Second, uv boosts reproducibility. As we will see below, it makes it easy to create and share virtual environments. This is key to ensure that multiple developers can work on a consistent environment. Furthermore, it facilitates moving projects from development to production.

Third, uv leverages common standards within the Python ecosystem. This reduces the risk of being locked into its ecosystem, and makes it easy to collaborate with other developers that use different tools.

Last, uv is one tool, which means that I don’t need to remember the syntax of multiple tools, or how to use them together.

Why not uv?

I’m always quite enthusiastic about the new, shinier tool. But before jumping straight into uv, it’s worth considering the downsides of adopting it.

First, uv is young. In contrast, tools like pip, conda or venv have been around for more than a decade. I have no doubt they will be around for at least another decade and are unlikely to pull the rug from under me with breaking changes.

Second, and on a related note, uv is not widely adopted. This means that I have had a hard time troubleshooting some errors. It has also meant that it’s not a standard, and you might need to be prepared to advocate for it in your team.

Last, uv is mainly developed by Astral, a VC-backed startup that hasn’t started monetizing their products yet. It remains to be seen how their future business model will impact their tools. I should highlight that uv is open-source and licensed under MIT, which is somewhat reassuring.

I believe that it’s a worthwhile trade-off. But, you know, caveat emptor.

Starting a new project

After installing uv, we simply need to run uv init to start a new project:

uv init mnist-classifier

This creates a directory mnist-classifier in the current directory containing a few files we’ll soon dig into. One of them is a pyproject.toml file that stores the project’s metadata and configuration. This is a standard file used by many tools in the Python ecosystem. For instance, pip install . would install all the packages listed under the dependencies field. The pyproject.toml file created by uv looks like this:

[project]
name = "mnist-classifier"
version = "0.1.0"
description = "Add your description here"
readme = "README.md"
requires-python = ">=3.10"
dependencies = []

Furthermore, it will start a git repository with a sensible .gitignore.

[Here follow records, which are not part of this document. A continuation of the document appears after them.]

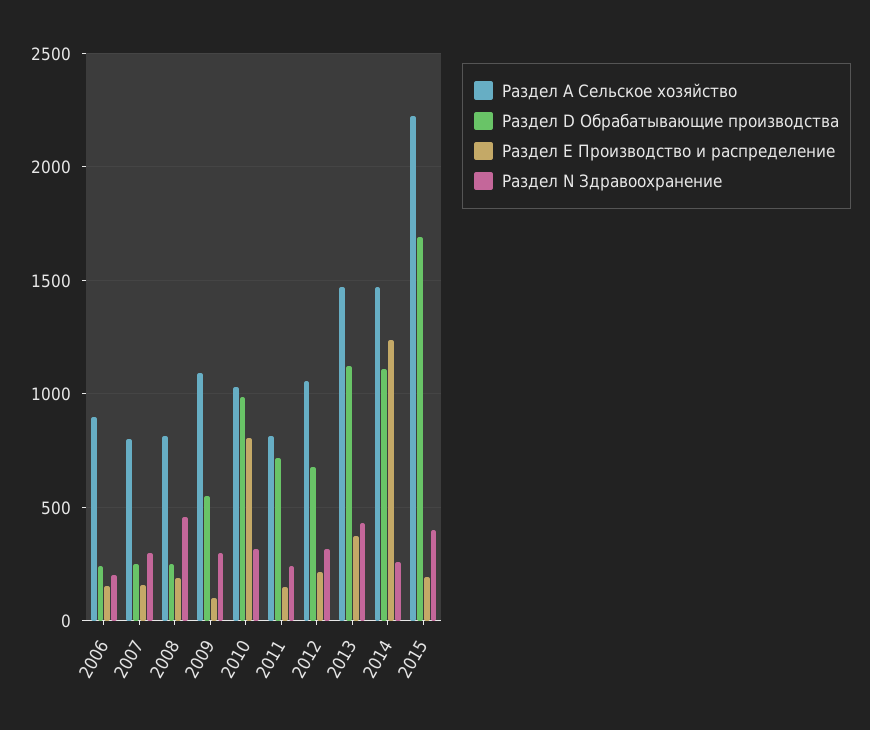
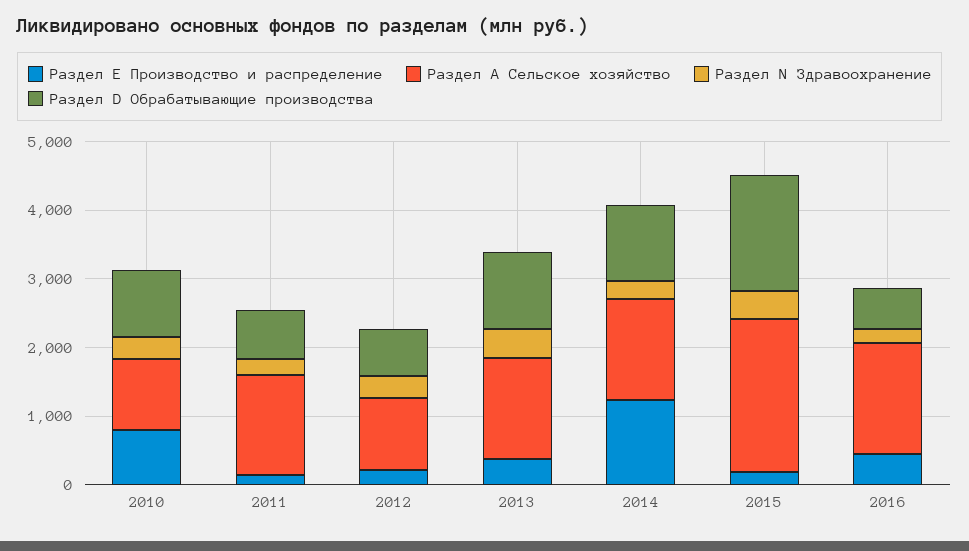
Раздел А Сельское хозяйство, 2006: 900 -> none
Раздел D Обрабатывающие производства, 2006: 250 -> none
Раздел Е Производство и распределение, 2006: 150 -> none
Раздел N Здравоохранение, 2006: 200 -> none
Раздел А Сельское хозяйство, 2007: 800 -> none
Раздел D Обрабатывающие производства, 2007: 250 -> none
Раздел Е Производство и распределение, 2007: 150 -> none
Раздел N Здравоохранение, 2007: 300 -> none
Раздел А Сельское хозяйство, 2008: 800 -> none
Раздел D Обрабатывающие производства, 2008: 250 -> none
Раздел Е Производство и распределение, 2008: 200 -> none
Раздел N Здравоохранение, 2008: 450 -> none
Раздел А Сельское хозяйство, 2009: 1100 -> none
Раздел D Обрабатывающие производства, 2009: 550 -> none
Раздел Е Производство и распределение, 2009: 100 -> none
Раздел N Здравоохранение, 2009: 300 -> none
Раздел А Сельское хозяйство, 2011: 800 -> 1400
Раздел Е Производство и распределение, 2016: none -> 400
Раздел А Сельское хозяйство, 2016: none -> 1600
Раздел N Здравоохранение, 2016: none -> 200
Раздел D Обрабатывающие производства, 2016: none -> 600

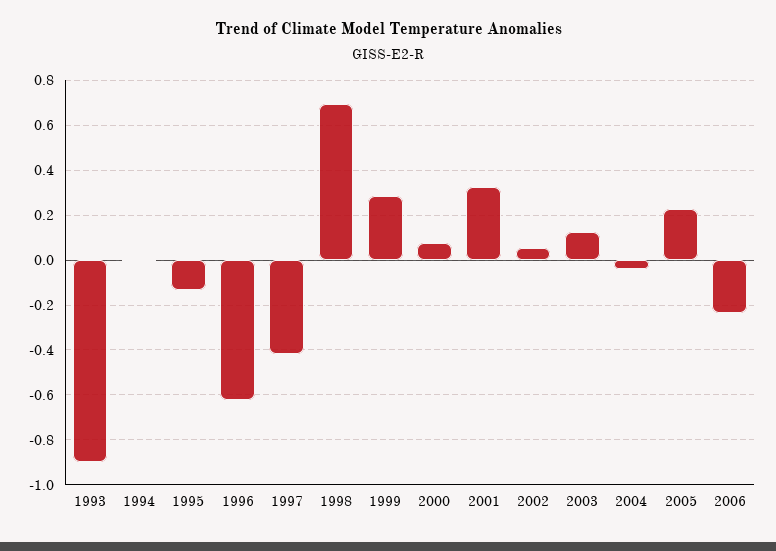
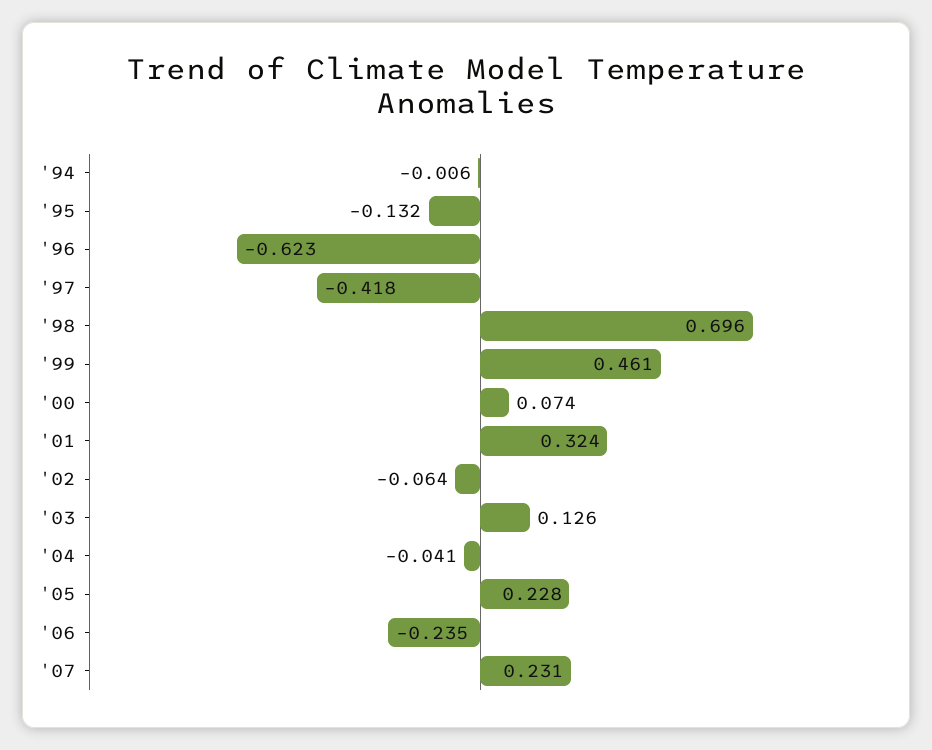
1993: -0.9 -> none
1999: 0.3 -> 0.461
2002: 0.05 -> -0.064
'07: none -> 0.231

What about package projects?

By default, uv init creates an application project. This is appropriate for scripts, like simple tools. This is why the command above created a main.py file, meant to be the entry point of our application. Alternatively, we could create a library project with uv init --package mnist-classifier-pkg. This would create a new directory mnist-classifier-pkg and populate it with a standard structure and configuration suitable for a Python library.

Creating the project environment

Multiple Python projects can co-exist on the same machine, each requiring different packages and versions of the same packages. This is facilitated by virtual environments, self-contained directories with their own Python interpreter and installed Python packages. There are multiple solutions to create and manage virtual environments, like venv, conda or poetry.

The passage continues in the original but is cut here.